Inaugurating the ad hoc committee probing the $17 billion undeclared crude and gas sales yesterday, Deputy Speaker, Hon. Yussuff Sulaimon Lasun, lamented that Nigeria, unlike other oil producing nations, has been shortchanged in its crude oil dealings.
“There is no oil producing country in the world that would not have some of its oil wells returned to it. But not so in Nigeria, and that is why Oloribiri 1, today is dry, it was never given back to Nigeria until it was pumped dry,” he said.
Lasun added that the country urgently needs to diversify its economy not just through agriculture, but into other sectors, as it remains clear that crude oil production alone can no longer sustain the country.
“That is why we have not been able to consider the MTEF because the projection of 2.2 million barrels per day is not realistic due to the militancy and other factors, as we have been producing 1.8 million barrels per day,” Lasun added.
The Chairman of the Committee, Hon. Abdulrazak Namdas said preliminary reports show that over 57 million barrels of Nigerian crude were illegally exported and sold in the United States between January 2011 and December 2014.
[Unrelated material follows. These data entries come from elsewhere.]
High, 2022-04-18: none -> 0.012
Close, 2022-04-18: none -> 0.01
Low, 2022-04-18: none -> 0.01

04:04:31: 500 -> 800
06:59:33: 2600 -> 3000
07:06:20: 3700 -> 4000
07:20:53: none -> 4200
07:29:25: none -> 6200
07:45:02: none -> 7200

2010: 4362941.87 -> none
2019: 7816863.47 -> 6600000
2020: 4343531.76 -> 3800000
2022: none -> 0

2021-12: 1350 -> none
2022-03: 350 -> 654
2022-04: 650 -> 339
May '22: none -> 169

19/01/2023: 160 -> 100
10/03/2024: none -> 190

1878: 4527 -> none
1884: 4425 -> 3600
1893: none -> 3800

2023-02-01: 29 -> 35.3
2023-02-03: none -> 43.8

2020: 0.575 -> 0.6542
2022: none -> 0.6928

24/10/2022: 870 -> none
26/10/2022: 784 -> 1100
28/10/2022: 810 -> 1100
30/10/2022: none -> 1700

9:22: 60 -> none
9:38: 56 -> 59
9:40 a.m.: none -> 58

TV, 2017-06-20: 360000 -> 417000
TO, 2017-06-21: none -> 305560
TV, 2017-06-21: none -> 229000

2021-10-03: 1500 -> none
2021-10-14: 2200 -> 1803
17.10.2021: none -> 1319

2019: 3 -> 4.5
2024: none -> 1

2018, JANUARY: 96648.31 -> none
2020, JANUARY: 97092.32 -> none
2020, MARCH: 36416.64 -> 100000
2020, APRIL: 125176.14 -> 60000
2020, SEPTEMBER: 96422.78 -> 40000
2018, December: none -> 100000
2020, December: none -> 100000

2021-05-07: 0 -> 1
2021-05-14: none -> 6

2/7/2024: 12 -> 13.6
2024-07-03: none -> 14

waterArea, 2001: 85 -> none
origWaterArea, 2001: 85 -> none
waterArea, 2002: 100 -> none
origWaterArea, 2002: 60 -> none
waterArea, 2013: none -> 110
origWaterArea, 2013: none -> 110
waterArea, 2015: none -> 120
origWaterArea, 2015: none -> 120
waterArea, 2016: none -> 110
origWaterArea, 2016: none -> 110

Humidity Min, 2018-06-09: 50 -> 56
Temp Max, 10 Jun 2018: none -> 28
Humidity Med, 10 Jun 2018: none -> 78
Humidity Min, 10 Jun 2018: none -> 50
“The estimated revenue loss by the government of Nigeria is around $12,722,600,327 at an exchange rate of N196 to the dollar. This translates to over N2 trillion,” Namdas said.
He announced that the Nigerian National Petroleum Corporation (NNPC), Mobil Producing Nigeria Unlimited, Shell Western Supply and Trading, Chevron Nigeria Limited, Total Exploration and Production Nigeria Ltd and Esso Exploration and Production Nigeria, had been summoned to appear before the committee.
Other firms summoned by the committee include China National Offshore Oil Corporation (CNOOC), Addax Petroleum Exploration Nigeria, ExxonMobil Nigeria, Duke Oil Company Ltd, Star Deep Water Petroleum Ltd, Famfa Oil Ltd, Nigeria Agip Oil Company Ltd, Petrochad (Mangara) Ltd, Shell US Trading Company, Brass Oil Service Company Ltd, Glencore Exploration Ltd, Supreme Jute and Knitex Ltd, Televaras Petroleum Trading and Consolidated Oil Ltd.
“If all revenue from crude oil exports lost due to the activities of those engaged in illegal export and sale of Nigeria crude oil are recovered from the identified buyers, it will go a long way to supporting the development goals of the government of Nigeria,” Namdas added.